La Bulle Sonore – 2009
par Julien, le 6 mai 2009
7

MFMB, sur son MySpace, se présente comme un point de rencontre des Daft Punk, de My Bloody Valentine et de Joy Division. Ce qui, il y a quelques années, nous serait apparu comme une folie nous indiffère aujourd'hui quelque peu. M83, Maps et d'autres passant par là, les nouveautés électro-pop-shoegaze sont devenues une douce habitude, plaisantes, mais qui nous laisse sans emballement. Je n'étais donc pas tellement excité au moment d'insérer ce mini-album dans mon lecteur. Erreur de ma part, puisque entre les influences avancées par ce jeune groupe suédois et la réalité de leur musique, il y a un gouffre. Ce n'est pas la première fois qu'un groupe se trompe de la sorte, confondant ce qu'ils aiment et ce qui les a objectivement influencés ; je ne sais pas ce qu'MFMB a écouté ces dernières années, mais rien, dans les références qu'ils décrivent, ne laissait présager une telle déflagration.

Car on peut dire que cet EP bastonne sévèrement et ne s'embarasse d'aucune dentelle. Inutile de chercher la moindre ressemblance avec Hot Chip, Metronomy ou n'importe quel groupe hybride dans l'air du temps, MFMB est clairement et uniquement rock. S'il y a bien une boîte à rythme très présente et une basse volontiers synthétique, elles sont à entendre comme stigmates des mouvements new-wave voire industriels, nullement comme acoquinements avec la nouvelle scène électro-pop.

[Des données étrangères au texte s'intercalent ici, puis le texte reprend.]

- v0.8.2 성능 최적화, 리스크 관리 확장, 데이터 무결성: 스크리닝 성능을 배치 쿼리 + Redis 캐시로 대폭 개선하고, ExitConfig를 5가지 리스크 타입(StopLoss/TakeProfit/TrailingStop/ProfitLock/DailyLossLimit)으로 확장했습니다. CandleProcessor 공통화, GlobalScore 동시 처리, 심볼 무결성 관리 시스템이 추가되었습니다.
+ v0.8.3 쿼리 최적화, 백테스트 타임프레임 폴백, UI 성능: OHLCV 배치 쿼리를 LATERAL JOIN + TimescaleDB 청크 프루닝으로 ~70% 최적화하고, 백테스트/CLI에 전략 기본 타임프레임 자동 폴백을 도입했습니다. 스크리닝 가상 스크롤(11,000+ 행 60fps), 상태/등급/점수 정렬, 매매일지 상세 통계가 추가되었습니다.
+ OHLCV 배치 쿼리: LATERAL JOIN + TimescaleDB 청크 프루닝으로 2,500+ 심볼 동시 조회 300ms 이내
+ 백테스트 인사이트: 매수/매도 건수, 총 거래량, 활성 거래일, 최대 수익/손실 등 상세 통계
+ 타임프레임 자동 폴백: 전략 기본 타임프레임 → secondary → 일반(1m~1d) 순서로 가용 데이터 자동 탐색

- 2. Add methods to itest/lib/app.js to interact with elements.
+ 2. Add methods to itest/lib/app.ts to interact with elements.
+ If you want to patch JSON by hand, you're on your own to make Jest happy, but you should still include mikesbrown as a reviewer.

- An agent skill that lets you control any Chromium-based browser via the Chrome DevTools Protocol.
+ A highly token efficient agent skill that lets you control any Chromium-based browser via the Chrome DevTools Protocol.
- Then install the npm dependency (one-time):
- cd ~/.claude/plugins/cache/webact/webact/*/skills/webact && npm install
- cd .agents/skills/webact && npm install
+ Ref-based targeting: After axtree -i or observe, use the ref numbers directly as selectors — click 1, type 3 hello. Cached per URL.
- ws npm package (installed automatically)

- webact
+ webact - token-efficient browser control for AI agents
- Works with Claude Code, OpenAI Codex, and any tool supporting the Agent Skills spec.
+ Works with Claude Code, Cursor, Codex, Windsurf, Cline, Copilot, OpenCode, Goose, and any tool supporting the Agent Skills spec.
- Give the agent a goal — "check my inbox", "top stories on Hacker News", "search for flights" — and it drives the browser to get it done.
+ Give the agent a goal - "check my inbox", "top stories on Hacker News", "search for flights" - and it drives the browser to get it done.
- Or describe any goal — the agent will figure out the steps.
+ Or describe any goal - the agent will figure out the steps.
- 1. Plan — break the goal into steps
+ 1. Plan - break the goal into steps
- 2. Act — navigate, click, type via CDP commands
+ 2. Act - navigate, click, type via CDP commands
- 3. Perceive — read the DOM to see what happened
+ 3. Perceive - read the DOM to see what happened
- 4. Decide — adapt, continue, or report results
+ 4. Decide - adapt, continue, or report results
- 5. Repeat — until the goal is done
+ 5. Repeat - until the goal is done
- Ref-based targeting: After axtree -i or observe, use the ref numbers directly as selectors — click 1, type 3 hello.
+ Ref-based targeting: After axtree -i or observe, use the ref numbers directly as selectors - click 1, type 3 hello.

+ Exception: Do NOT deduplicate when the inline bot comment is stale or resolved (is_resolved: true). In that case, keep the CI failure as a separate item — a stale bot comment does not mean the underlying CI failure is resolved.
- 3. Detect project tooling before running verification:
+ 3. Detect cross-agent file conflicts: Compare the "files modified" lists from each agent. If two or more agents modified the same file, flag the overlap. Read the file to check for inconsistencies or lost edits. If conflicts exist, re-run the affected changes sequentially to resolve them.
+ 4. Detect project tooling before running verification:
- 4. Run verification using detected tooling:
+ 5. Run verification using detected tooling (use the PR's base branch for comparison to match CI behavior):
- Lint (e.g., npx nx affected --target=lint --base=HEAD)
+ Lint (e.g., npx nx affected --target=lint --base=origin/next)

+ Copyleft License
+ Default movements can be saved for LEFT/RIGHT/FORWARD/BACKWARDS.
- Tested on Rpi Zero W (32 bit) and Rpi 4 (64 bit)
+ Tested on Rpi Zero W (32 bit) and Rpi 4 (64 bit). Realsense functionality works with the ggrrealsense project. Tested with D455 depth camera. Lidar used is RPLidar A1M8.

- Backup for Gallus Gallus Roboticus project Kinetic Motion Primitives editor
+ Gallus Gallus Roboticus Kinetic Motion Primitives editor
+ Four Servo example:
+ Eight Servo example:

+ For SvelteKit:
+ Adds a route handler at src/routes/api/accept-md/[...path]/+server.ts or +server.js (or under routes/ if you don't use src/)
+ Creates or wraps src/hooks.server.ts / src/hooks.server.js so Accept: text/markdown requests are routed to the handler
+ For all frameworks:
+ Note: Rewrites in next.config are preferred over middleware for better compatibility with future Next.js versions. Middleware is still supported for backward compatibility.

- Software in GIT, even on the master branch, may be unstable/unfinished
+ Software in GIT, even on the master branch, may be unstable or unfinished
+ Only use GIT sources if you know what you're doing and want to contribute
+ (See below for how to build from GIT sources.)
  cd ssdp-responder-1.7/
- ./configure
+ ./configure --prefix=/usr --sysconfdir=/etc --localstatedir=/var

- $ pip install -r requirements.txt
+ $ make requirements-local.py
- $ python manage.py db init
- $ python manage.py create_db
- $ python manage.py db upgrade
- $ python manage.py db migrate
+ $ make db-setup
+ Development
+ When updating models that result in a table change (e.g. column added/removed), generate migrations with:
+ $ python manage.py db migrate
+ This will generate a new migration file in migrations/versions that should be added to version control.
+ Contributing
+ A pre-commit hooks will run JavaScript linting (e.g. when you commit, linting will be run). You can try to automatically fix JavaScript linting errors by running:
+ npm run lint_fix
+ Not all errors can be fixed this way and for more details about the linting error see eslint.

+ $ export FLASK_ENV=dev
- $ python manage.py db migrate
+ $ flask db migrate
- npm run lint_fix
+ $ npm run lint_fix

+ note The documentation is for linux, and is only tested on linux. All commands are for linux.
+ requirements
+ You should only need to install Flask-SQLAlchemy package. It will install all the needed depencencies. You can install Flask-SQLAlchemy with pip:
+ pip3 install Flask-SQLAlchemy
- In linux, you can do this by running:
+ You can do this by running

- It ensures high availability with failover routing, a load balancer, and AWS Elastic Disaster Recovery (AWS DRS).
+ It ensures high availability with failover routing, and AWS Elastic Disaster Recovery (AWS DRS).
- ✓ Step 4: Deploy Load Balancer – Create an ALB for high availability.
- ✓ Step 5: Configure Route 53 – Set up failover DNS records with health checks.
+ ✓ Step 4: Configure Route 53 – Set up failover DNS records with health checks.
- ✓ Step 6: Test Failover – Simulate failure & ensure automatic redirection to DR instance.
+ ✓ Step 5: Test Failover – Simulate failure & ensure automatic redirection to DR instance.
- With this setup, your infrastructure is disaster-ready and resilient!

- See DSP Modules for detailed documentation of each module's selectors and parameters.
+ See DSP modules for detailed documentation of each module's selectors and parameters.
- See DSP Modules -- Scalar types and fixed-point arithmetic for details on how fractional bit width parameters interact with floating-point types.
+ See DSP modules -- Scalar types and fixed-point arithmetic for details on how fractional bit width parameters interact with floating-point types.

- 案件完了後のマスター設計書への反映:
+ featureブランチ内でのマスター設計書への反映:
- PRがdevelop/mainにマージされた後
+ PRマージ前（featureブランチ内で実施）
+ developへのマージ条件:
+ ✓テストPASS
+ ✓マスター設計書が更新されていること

Ces Suédois jouent du rock, donc, avec des guitares sales et des voix éraillées. On pense souvent à the Arcade Fire ou Broken Social Scene pour leur lyrisme exacerbé (c'est flagrant sur le superbe "Fine Detail"). À U2 aussi, pour certaines mélodies très enlevées. Beaucoup plus étonnant encore, un morceau comme "Control" ressemble à un pur morceau gothique-indus de Paradise Lost. Il y a beaucoup d'énergie déployée, ça joue fort et vite. La contre-partie est que cela paraît encore un peu brouillon et vert. Il y a des choses à canaliser (notamment la voix) et d'autres à affiner (certains arrangements vraiment légers). Mais la formule marche bien : elle est complètement décomplexée, avec une spontanéité communicative. On attend par conséquent avec un brin d'impatience la sortie d'un premier long format, en espérant qu'ils dégotent pour l'occasion un producteur de bon niveau, capable de les propulser très loin.